▸ DATA RECORDS:
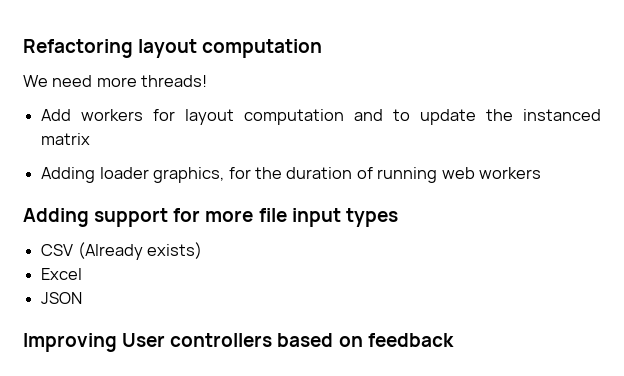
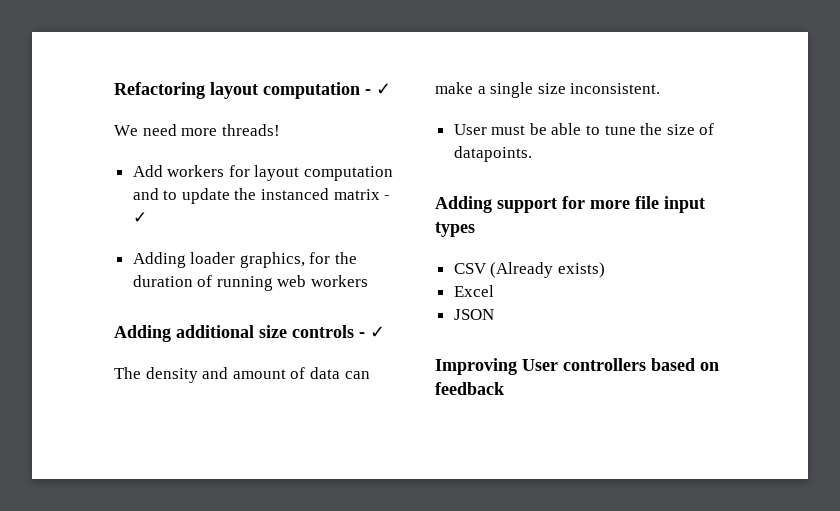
- Refactoring layout computation
+ Refactoring layout computation - ✓
- Add workers for layout computation and to update the instanced matrix
+ Add workers for layout computation and to update the instanced matrix - ✓
+ Adding additional size controls - ✓
+ The density and amount of data can make a single size inconsistent.
+ User must be able to tune the size of datapoints.

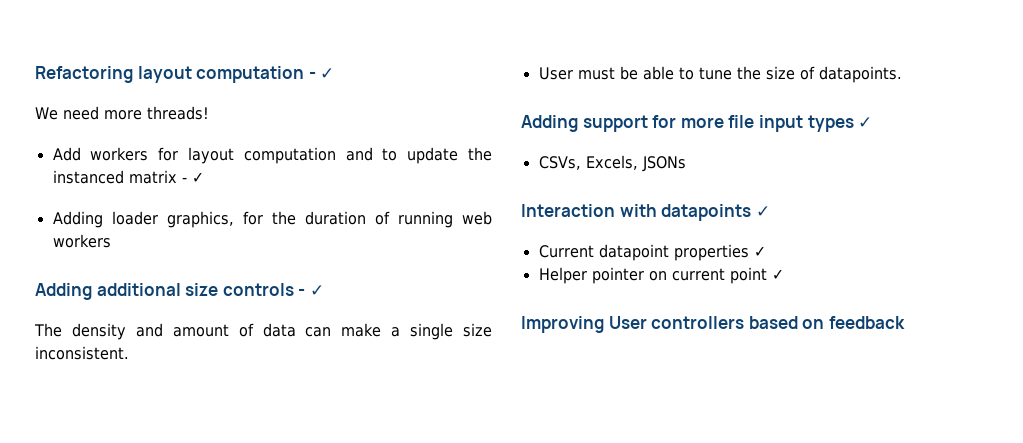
- Adding support for more file input types
- CSV (Already exists)
- Excel
- JSON
+ Adding support for more file input types ✓
+ CSVs, Excels, JSONs
+ Interaction with datapoints ✓
+ Current datapoint properties ✓
+ Helper pointer on current point ✓

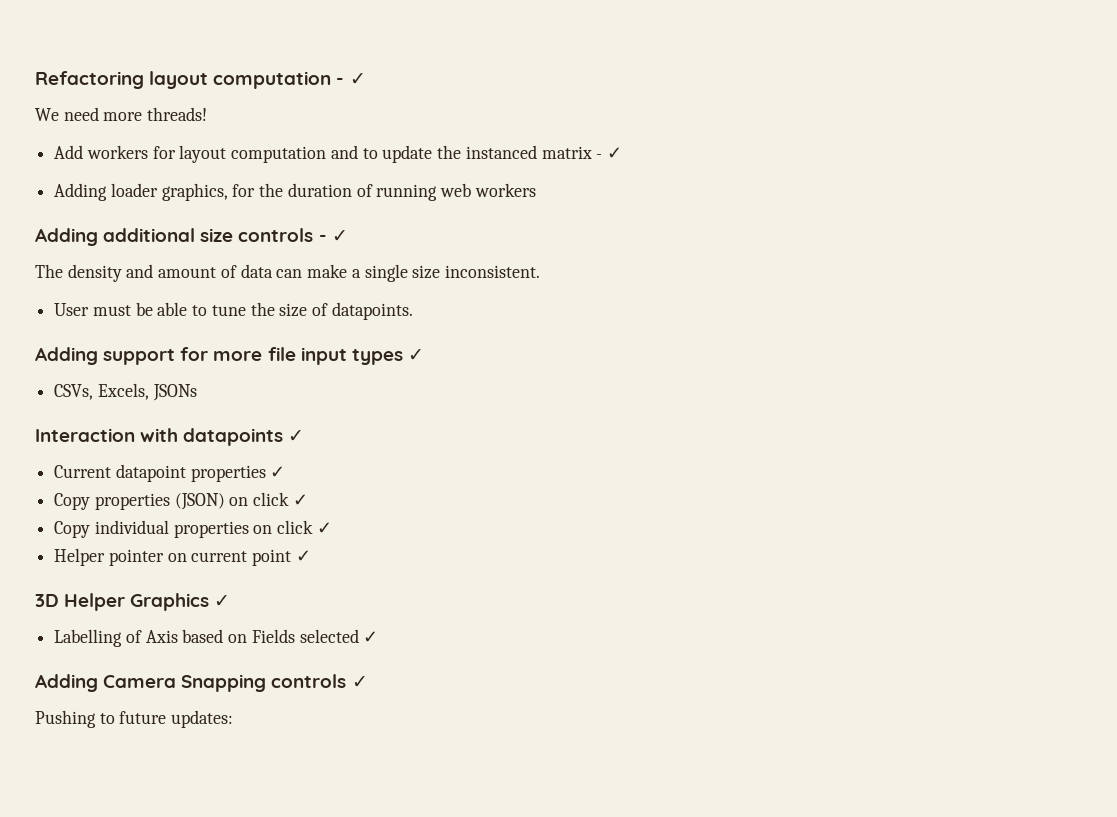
+ Copy properties (JSON) on click ✓
+ Copy individual properties on click ✓
- Improving User controllers based on feedback
+ 3D Helper Graphics ✓
+ Labelling of Axis based on Fields selected ✓
+ Adding Camera Snapping controls ✓
+ Pushing to future updates:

▸ WHAT YOU NEED TO DO: Your task is to output the material word for word while leaving out every image.

▸ EXPECTED ANSWER:
- Refactoring layout computation
+ Refactoring layout computation - ✓
- Add workers for layout computation and to update the instanced matrix
+ Add workers for layout computation and to update the instanced matrix - ✓
+ Adding additional size controls - ✓
+ The density and amount of data can make a single size inconsistent.
+ User must be able to tune the size of datapoints.

- Adding support for more file input types
- CSV (Already exists)
- Excel
- JSON
+ Adding support for more file input types ✓
+ CSVs, Excels, JSONs
+ Interaction with datapoints ✓
+ Current datapoint properties ✓
+ Helper pointer on current point ✓

+ Copy properties (JSON) on click ✓
+ Copy individual properties on click ✓
- Improving User controllers based on feedback
+ 3D Helper Graphics ✓
+ Labelling of Axis based on Fields selected ✓
+ Adding Camera Snapping controls ✓
+ Pushing to future updates:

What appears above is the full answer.